Most patients, including those with severe disease, recover completely, and trichinosis rarely is fatal. The benzimidazole drugs, such as mebendazole, albendazole, and thiabendazole, are the mainstays of therapy. The first two drugs are preferred over thiabendazole due to the numerous side effects associated with the latter drug. Steroids generally should be avoided in uncomplicated disease, because animal studies indicate that they may increase the numbers of circulating larvae and prolong the infection. However, steroids (together with mebendazole or albendazole) are indicated for central nervous system disease and myocarditis to reduce symptoms from inflammation.
FIGURE 332-1. Trichinella larva encysted in a characteristic hyalinized capsule in striated muscle tissue. (Photo/Wadsworth Center, New York State Department of Health. Reprinted from CDC MMWR 53:606, 2004; public domain.)
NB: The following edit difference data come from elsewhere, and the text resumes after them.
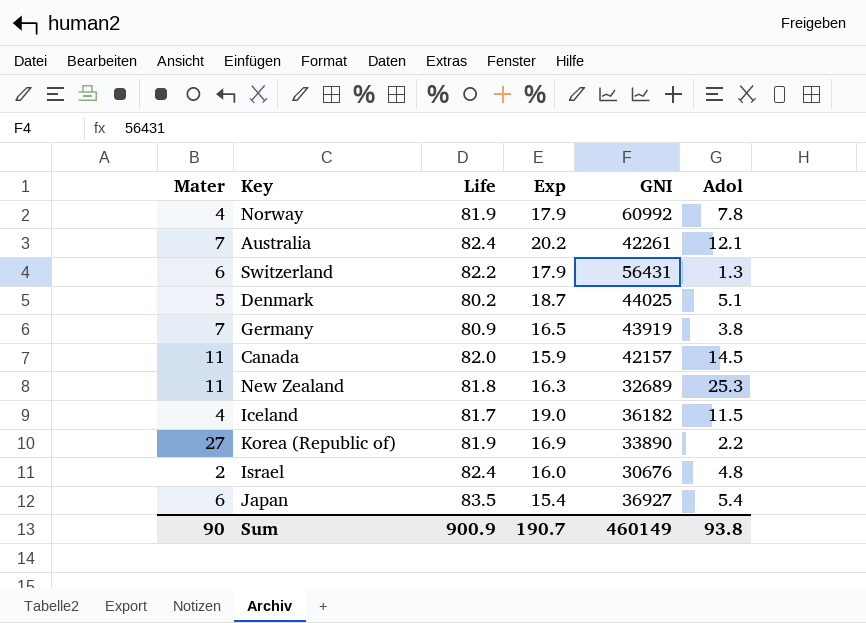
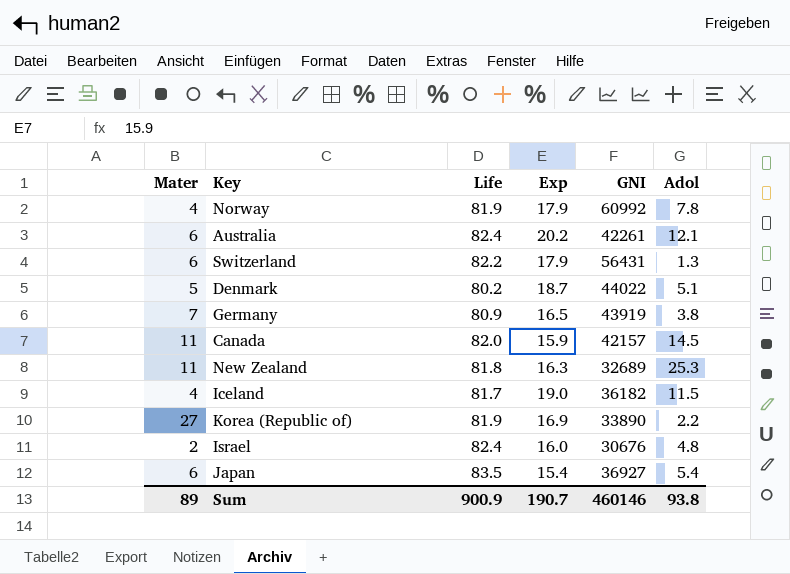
Australia | Mater: 7 -> 6
Denmark | GNI: 44025 -> 44022
Sum | Mater: 90 -> 89
Sum | GNI: 460149 -> 460146

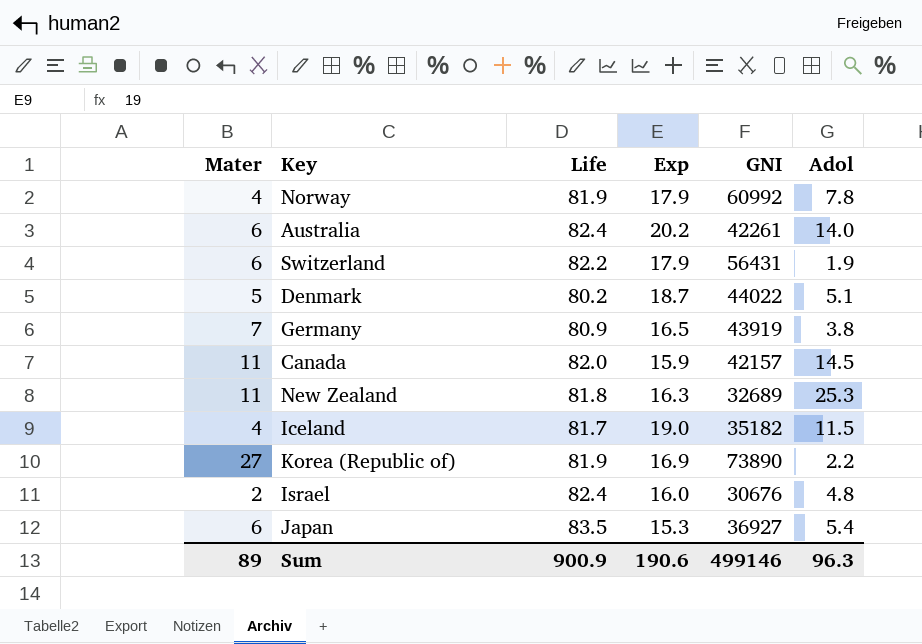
Australia | Adol: 12.1 -> 14.0
Switzerland | Adol: 1.3 -> 1.9
Iceland | GNI: 36182 -> 35182
Korea (Republic of) | GNI: 33890 -> 73890
Japan | Exp: 15.4 -> 15.3
Sum | Exp: 190.7 -> 190.6
Sum | GNI: 460146 -> 499146
Sum | Adol: 93.8 -> 96.3

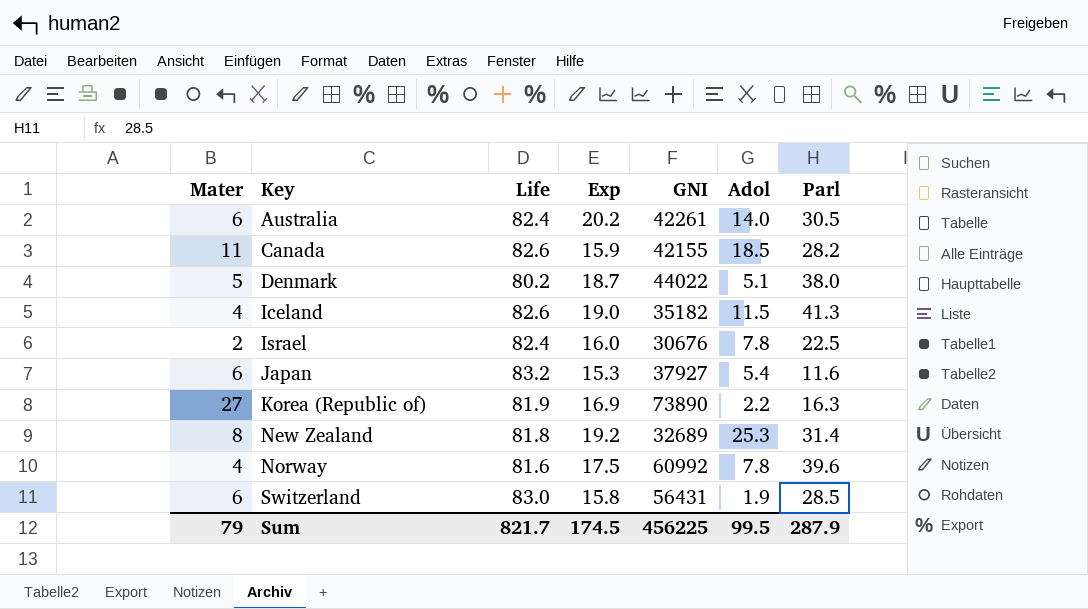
row order: none -> Key ascending
column Parl | position: none -> 7
row Germany: 7 | 80.9 | 16.5 | 43919 | 3.8 -> none
Canada | Life: 82.0 -> 82.6
Canada | GNI: 42157 -> 42155
Canada | Adol: 14.5 -> 18.5
Iceland | Life: 81.7 -> 82.6
Israel | Adol: 4.8 -> 7.8
Japan | Life: 83.5 -> 83.2
Japan | GNI: 36927 -> 37927
New Zealand | Mater: 11 -> 8
New Zealand | Exp: 16.3 -> 19.2
Norway | Life: 81.9 -> 81.6
Norway | Exp: 17.9 -> 17.5
Switzerland | Life: 82.2 -> 83.0
Switzerland | Exp: 17.9 -> 15.8
Sum | Mater: 89 -> 79
Sum | Life: 900.9 -> 821.7
Sum | Exp: 190.6 -> 174.5
Sum | GNI: 499146 -> 456225
Sum | Adol: 96.3 -> 99.5

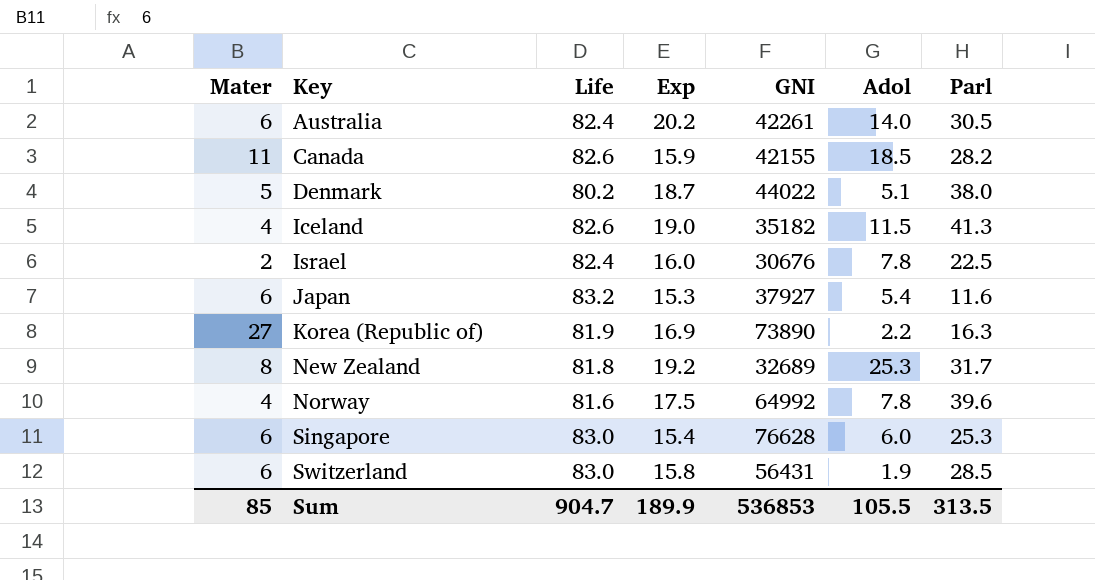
New Zealand | Parl: 31.4 -> 31.7
Norway | GNI: 60992 -> 64992
row Singapore: none -> 6 | 83.0 | 15.4 | 76628 | 6.0 | 25.3
Sum | Mater: 79 -> 85
Sum | Life: 821.7 -> 904.7
Sum | Exp: 174.5 -> 189.9
Sum | GNI: 456225 -> 536853
Sum | Adol: 99.5 -> 105.5
Sum | Parl: 287.9 -> 313.5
Because infection primarily results from eating raw or partially cooked pork and pork products, proper education in preparing pork and pork products is necessary. The disease can be prevented by cooking the meat thoroughly, until it is no longer pink. The thermal death point of the encysted larvae is from 62°C (143.6°F) to 70°C (158°F). Trichinella larvae may also be killed by freezing pork at 23.3°C (10°F) for 10 days, although some reports indicate that Trichinella in Arctic wild animals can survive this procedure. The temperatures cited can generally be achieved with chest freezers, but may not reliably be achieved with upright home freezers or combination refrigerator/freezers.